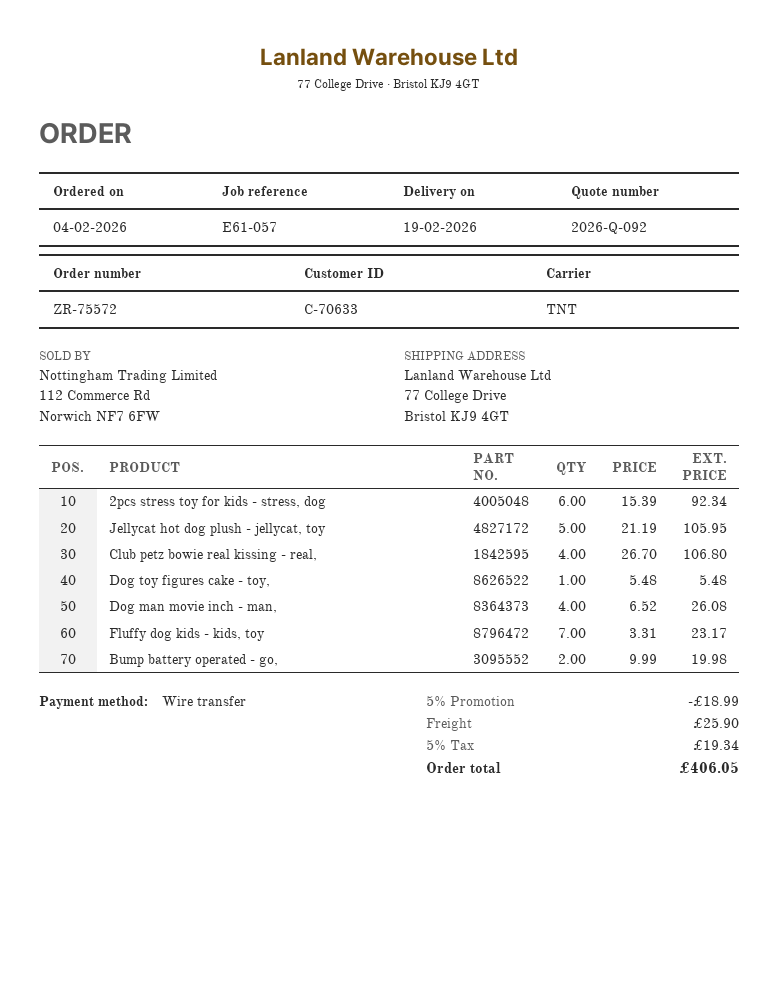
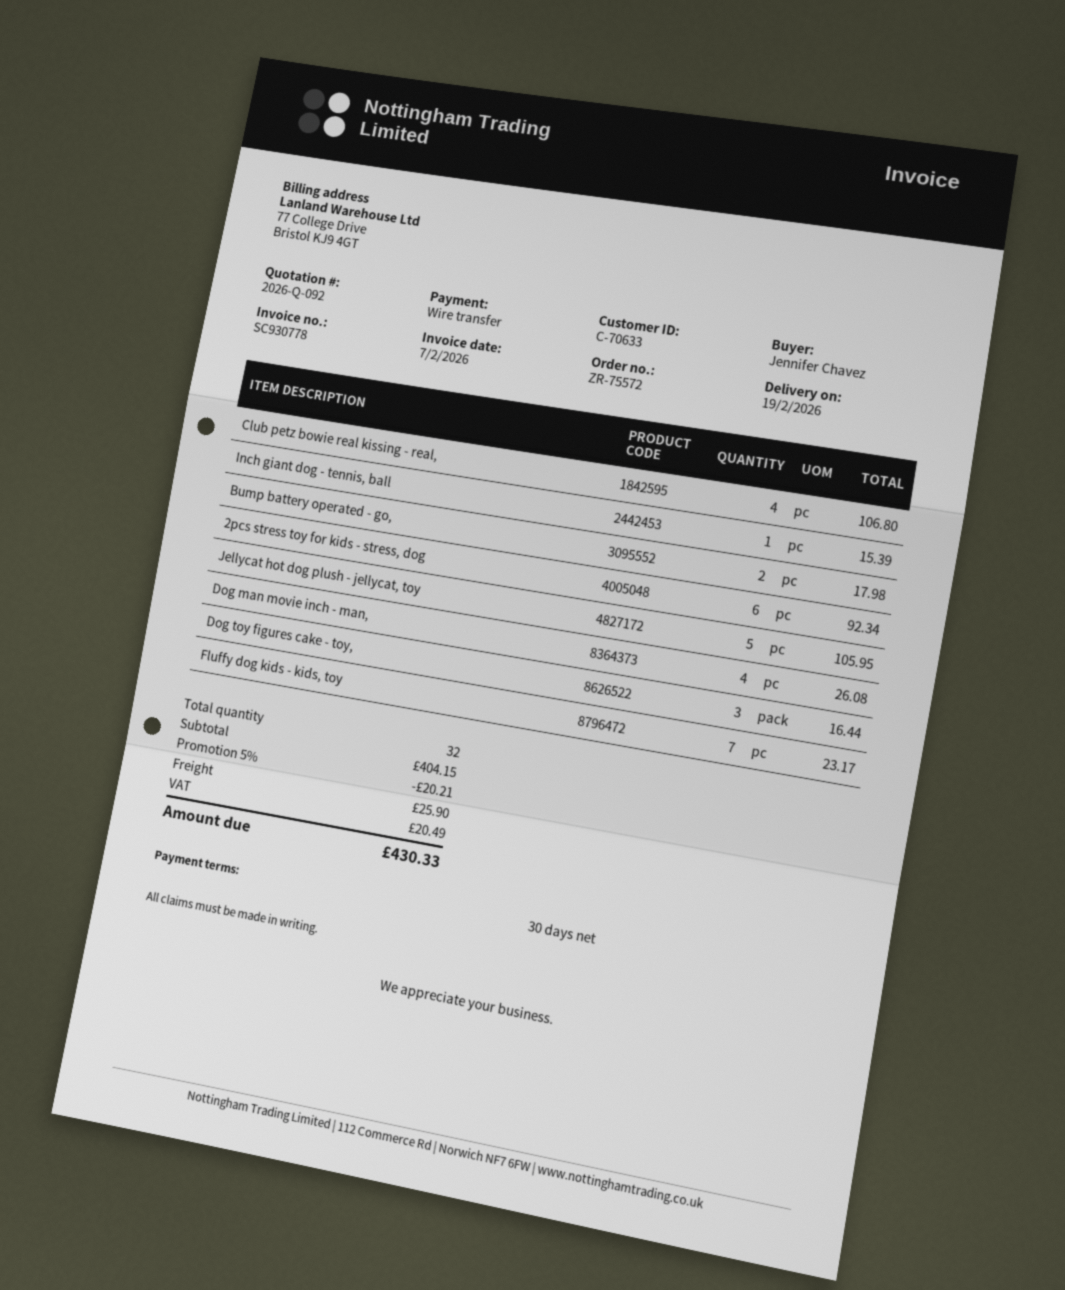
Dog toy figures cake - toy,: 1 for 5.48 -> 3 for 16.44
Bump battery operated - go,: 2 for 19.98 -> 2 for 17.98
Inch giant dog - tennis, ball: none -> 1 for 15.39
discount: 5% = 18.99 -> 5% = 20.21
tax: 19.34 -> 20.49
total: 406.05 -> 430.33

*What you should do*:
When copying the entries, drop the images and keep every line exact.

*Response area*:
Dog toy figures cake - toy,: 1 for 5.48 -> 3 for 16.44
Bump battery operated - go,: 2 for 19.98 -> 2 for 17.98
Inch giant dog - tennis, ball: none -> 1 for 15.39
discount: 5% = 18.99 -> 5% = 20.21
tax: 19.34 -> 20.49
total: 406.05 -> 430.33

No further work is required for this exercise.